ABOUT THIS EXERCISE: Give the number of lines in the data that contain "https", and nothing more.

EXCERPTED RECORDS:
------------------------------------------------

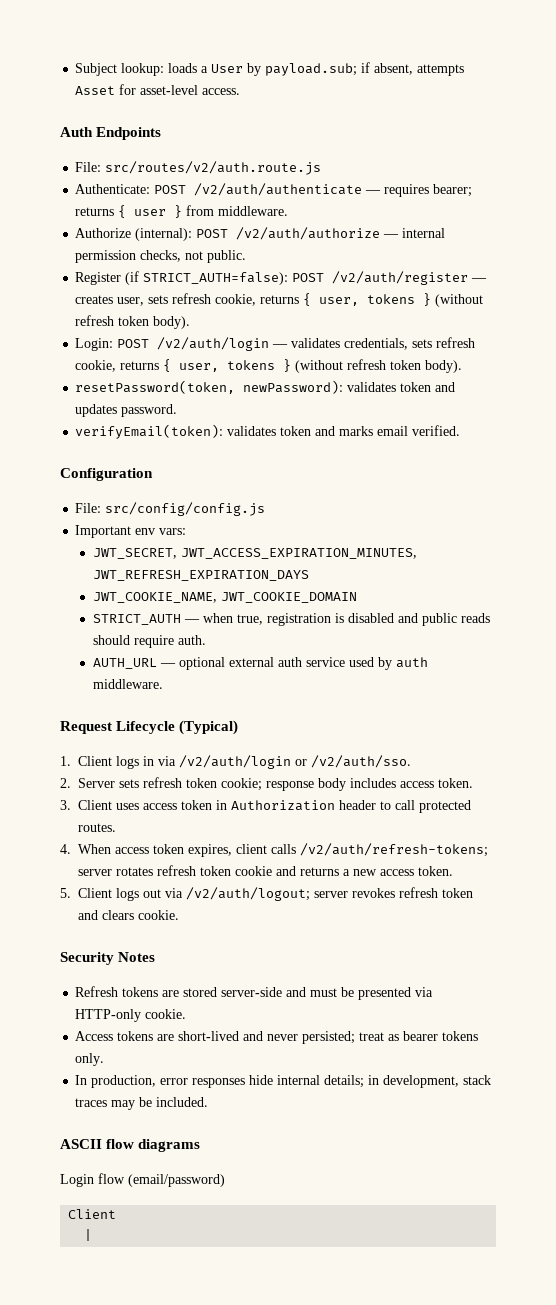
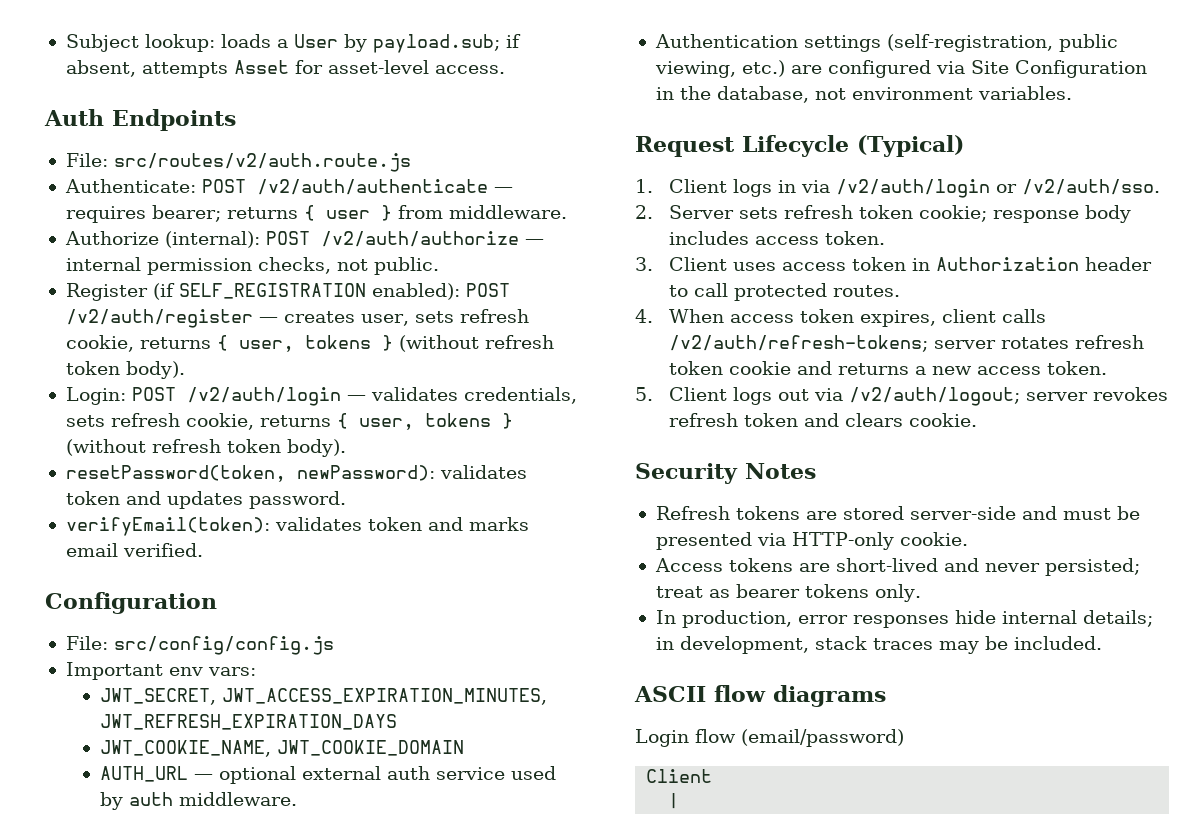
- Register (if STRICT_AUTH=false): POST /v2/auth/register — creates user, sets refresh cookie, returns { user, tokens } (without refresh token body).
+ Register (if SELF_REGISTRATION enabled): POST /v2/auth/register — creates user, sets refresh cookie, returns { user, tokens } (without refresh token body).
- STRICT_AUTH — when true, registration is disabled and public reads should require auth.
+ Authentication settings (self-registration, public viewing, etc.) are configured via Site Configuration in the database, not environment variables.

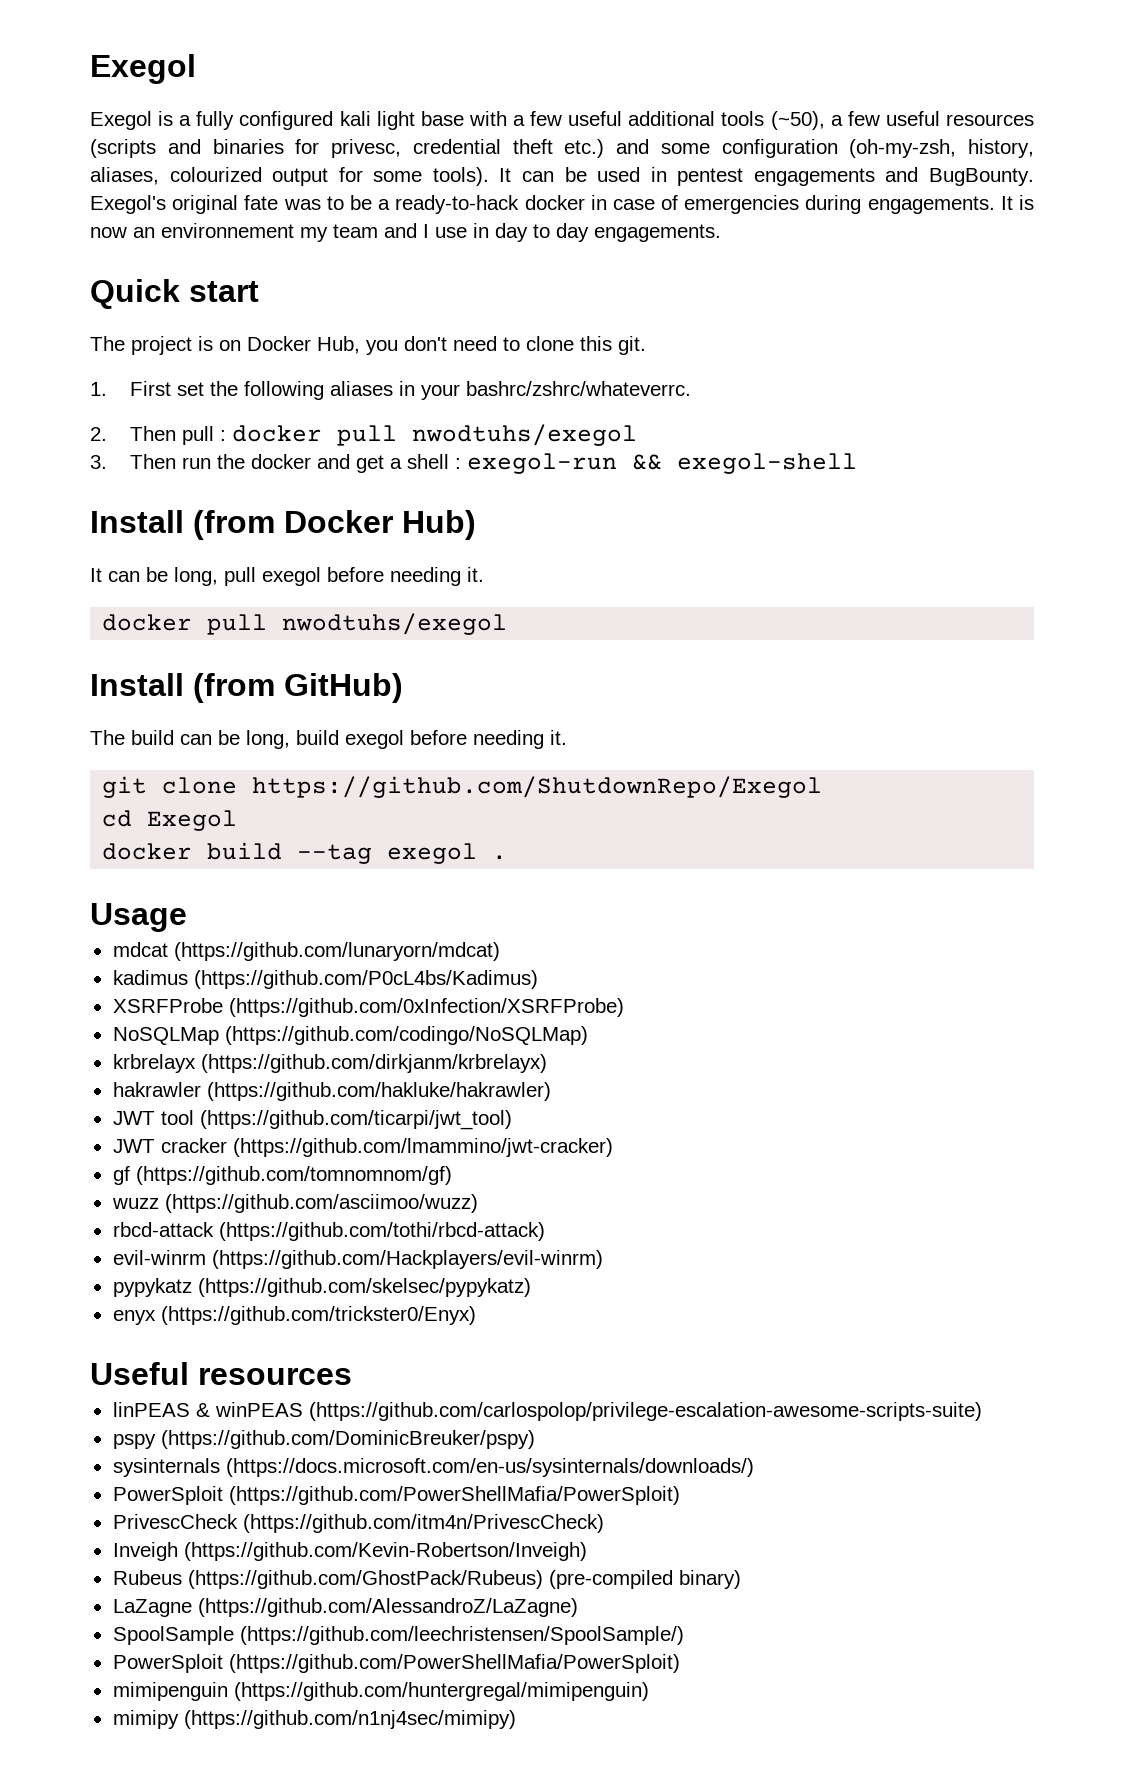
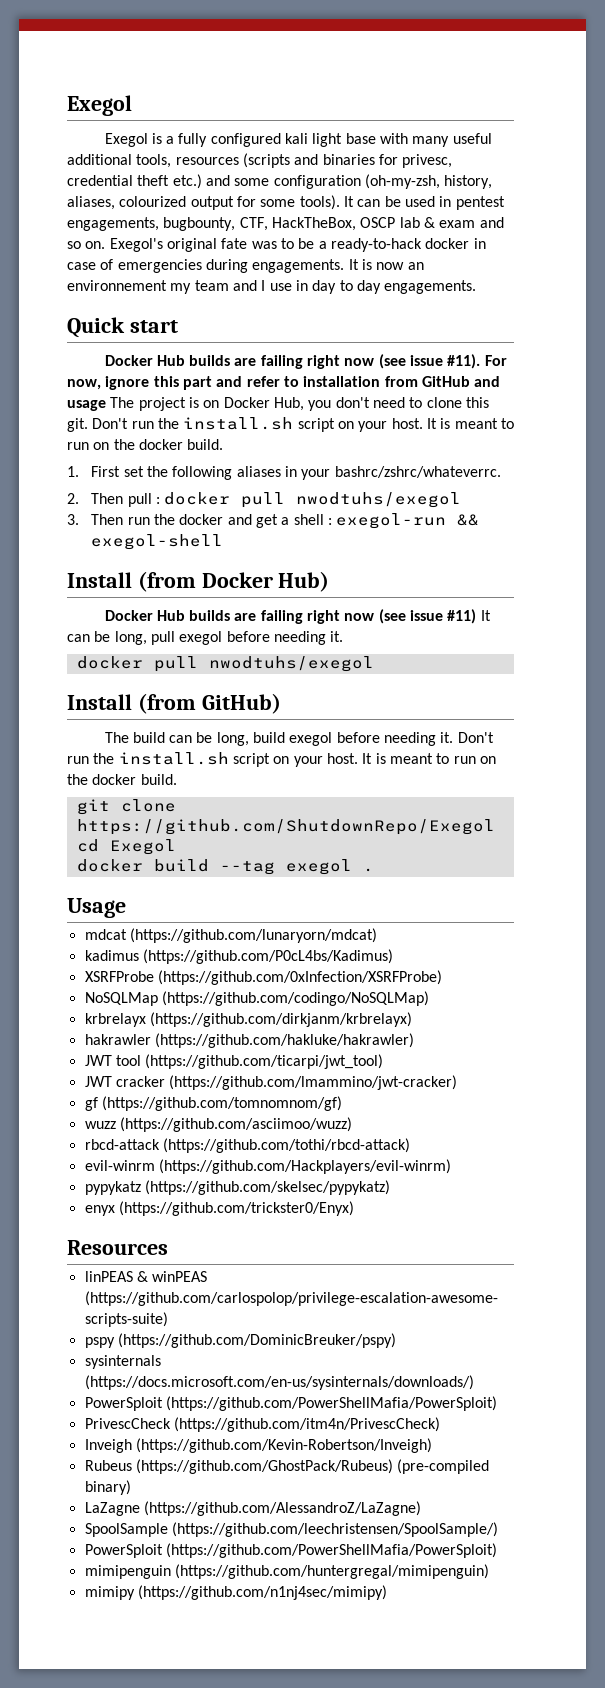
- Exegol is a fully configured kali light base with a few useful additional tools (~50), a few useful resources (scripts and binaries for privesc, credential theft etc.) and some configuration (oh-my-zsh, history, aliases, colourized output for some tools).
+ Exegol is a fully configured kali light base with many useful additional tools, resources (scripts and binaries for privesc, credential theft etc.) and some configuration (oh-my-zsh, history, aliases, colourized output for some tools).
- It can be used in pentest engagements and BugBounty.
+ It can be used in pentest engagements, bugbounty, CTF, HackTheBox, OSCP lab & exam and so on.
- The project is on Docker Hub, you don't need to clone this git.
+ Docker Hub builds are failing right now (see issue #11). For now, ignore this part and refer to installation from GitHub and usage The project is on Docker Hub, you don't need to clone this git. Don't run the install.sh script on your host. It is meant to run on the docker build.
- It can be long, pull exegol before needing it.
+ Docker Hub builds are failing right now (see issue #11) It can be long, pull exegol before needing it.
- The build can be long, build exegol before needing it.
+ The build can be long, build exegol before needing it. Don't run the install.sh script on your host. It is meant to run on the docker build.
- Useful resources
+ Resources

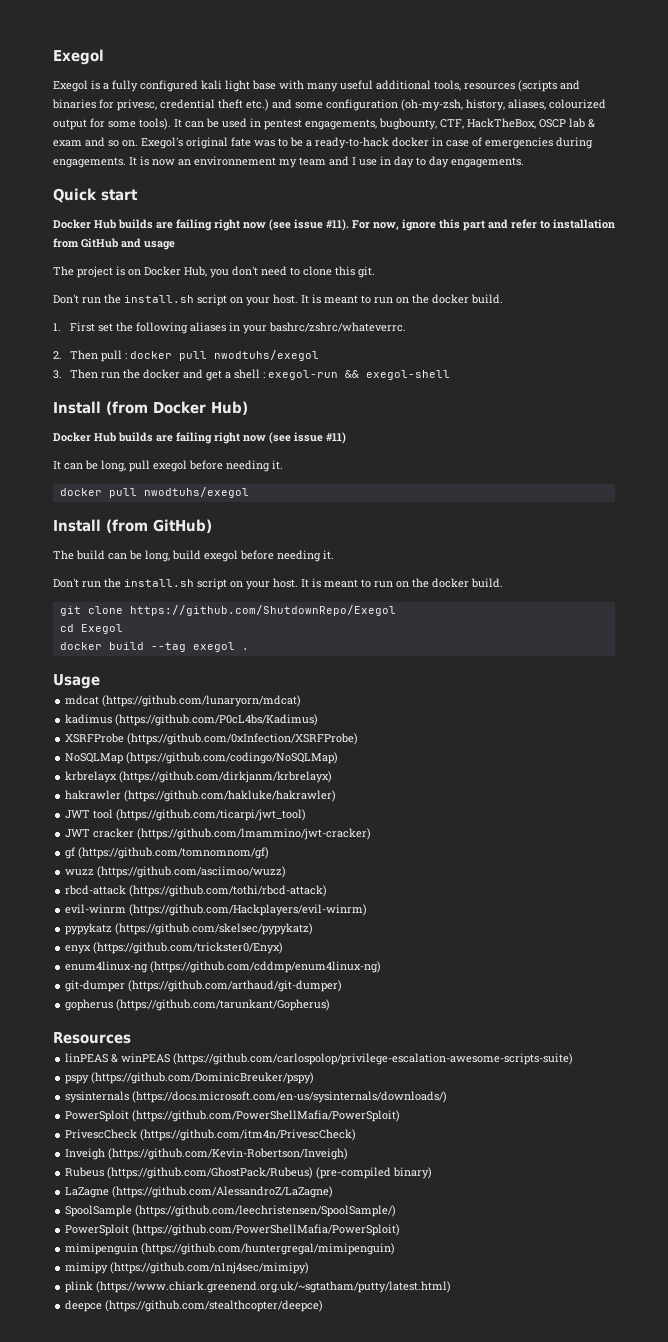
- For now, ignore this part and refer to installation from GitHub and usage The project is on Docker Hub, you don't need to clone this git. Don't run the install.sh script on your host.
+ For now, ignore this part and refer to installation from GitHub and usage
+ The project is on Docker Hub, you don't need to clone this git.
+ Don't run the install.sh script on your host.
- Docker Hub builds are failing right now (see issue #11) It can be long, pull exegol before needing it.
+ Docker Hub builds are failing right now (see issue #11)
+ It can be long, pull exegol before needing it.
- The build can be long, build exegol before needing it. Don't run the install.sh script on your host.
+ The build can be long, build exegol before needing it.
+ Don't run the install.sh script on your host.
+ enum4linux-ng (https://github.com/cddmp/enum4linux-ng)
+ git-dumper (https://github.com/arthaud/git-dumper)
+ gopherus (https://github.com/tarunkant/Gopherus)
+ plink (https://www.chiark.greenend.org.uk/~sgtatham/putty/latest.html)
+ deepce (https://github.com/stealthcopter/deepce)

------------------------------------------------

EXERCISE RESPONSE: 5